Nov 30

Where are home finance interest rates heading?

Published in new car financemortgage brokerhome finance by Vicky Edema
The good news is that home finance interest rates are heading south! The Reserve bank of Australia like other banks around the world has been effectively reducing the cost of home finance by cutting the Official Cash Rate over the past few months. Australia saw a drop of 1% in the cash rate in October and then another 0.75% in November and the likelihood is that the RBA will pass on a further rate cut in December.

Some economists are forecasting that variable rate home finance will get even cheaper with predictions that the RBA could drop the Official Cash rate to as low as 3.75% p.a. After the November rate reduction the OCR stands at 5.25% and home finance lenders are in the market with home finance in the low 7% p.a. region. This is good news for all home and investor borrowers as well as those who rent. The higher cost of money in 2007 had economists predicting a surge in rental costs. Hopefully with the lower cost of funds and the consequent lower cost of home finance and investment loans, rental homes will become more affordable. If the OCR does get as low as 3.35% - in the US some economists believe it will be below 1% in America – then the home finance rates should reduce to around 5%p.a – what a difference that will make to household budgeting! And that is the very reason behind these rate cuts – at the moment high rates have hit business and consumer confidence in the economy and as a result business is not investing and consumers are not spending. Governments are mindful of the paradox of thrift – if consumers save and minimise spending then production levels are cut and that in turn results in workers being put off – unemployment escalates, people remain anxious, they continue to save rather than spend (just in case they too are out of work) and the economy grinds to a halt as a result. Recession quickly moves to depression.

The RBA rate cuts, as well as the government guarantees on deposits are all intended to instil confidence and encourage consumers to spend so that the economic wheels keep turning! So do make sure that as these rate cuts flow through on your home finance, that you don’t stash the cash under your bed but rather spend a little so that everyone stays in work and the country continues to prosper. Because so many Australians have home finance debt, a reduction in the home finance interest rate generates a significant cash flow benefit to hundreds of thousands of people. Provided this cash surplus (or at least some of it) flow back into the economy then slowly but surely we will see an improvement in our outlook.

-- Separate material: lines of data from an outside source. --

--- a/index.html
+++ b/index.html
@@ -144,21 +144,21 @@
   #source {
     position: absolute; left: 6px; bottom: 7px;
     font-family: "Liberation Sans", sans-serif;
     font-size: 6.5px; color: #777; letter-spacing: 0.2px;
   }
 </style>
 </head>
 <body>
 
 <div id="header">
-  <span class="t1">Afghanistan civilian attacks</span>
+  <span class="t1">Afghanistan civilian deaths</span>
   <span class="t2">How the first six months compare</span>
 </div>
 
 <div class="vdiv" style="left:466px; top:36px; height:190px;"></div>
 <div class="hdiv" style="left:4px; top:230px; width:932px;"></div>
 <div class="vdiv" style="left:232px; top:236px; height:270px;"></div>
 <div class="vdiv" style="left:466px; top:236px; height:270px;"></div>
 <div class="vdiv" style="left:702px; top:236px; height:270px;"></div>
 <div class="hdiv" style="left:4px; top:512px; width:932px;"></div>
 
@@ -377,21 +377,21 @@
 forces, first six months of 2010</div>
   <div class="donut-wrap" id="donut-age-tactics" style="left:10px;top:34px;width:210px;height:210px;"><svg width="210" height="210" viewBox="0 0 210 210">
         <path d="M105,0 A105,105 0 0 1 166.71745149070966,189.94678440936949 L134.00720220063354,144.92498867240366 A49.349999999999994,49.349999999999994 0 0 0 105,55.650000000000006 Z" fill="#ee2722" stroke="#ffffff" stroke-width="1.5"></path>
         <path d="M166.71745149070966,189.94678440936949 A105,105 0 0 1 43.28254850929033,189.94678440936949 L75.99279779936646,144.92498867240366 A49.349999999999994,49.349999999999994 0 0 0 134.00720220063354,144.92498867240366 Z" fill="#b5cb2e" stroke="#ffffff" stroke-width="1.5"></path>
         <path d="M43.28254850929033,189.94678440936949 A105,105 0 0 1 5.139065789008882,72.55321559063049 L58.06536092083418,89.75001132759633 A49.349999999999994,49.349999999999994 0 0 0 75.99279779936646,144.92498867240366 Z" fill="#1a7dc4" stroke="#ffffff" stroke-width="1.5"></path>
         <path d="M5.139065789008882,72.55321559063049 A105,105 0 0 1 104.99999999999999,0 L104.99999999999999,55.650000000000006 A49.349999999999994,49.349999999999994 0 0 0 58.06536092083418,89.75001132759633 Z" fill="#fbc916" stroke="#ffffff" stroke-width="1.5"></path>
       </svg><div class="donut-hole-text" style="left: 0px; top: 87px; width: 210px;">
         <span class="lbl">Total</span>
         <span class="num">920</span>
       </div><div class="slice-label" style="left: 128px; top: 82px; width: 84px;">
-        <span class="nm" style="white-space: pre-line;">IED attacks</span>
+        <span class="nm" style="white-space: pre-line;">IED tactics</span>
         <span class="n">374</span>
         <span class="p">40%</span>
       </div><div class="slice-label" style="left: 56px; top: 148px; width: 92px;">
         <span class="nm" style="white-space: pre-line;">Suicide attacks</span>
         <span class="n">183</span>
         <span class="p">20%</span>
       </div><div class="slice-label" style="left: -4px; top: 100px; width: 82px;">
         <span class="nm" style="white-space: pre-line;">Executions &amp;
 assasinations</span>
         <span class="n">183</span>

Once home finance rates reach what you think might be rock-bottom you should seriously consider fixing your interest rate because like all good things – low home finance rates will come to an end! So keep your ey on home finance rate movements and stay informed of what the economists and the RBA are saying – if the inflation rate starts to increase with economic growth then that could be the time to consider fixing the rate on any home finance or investment debt.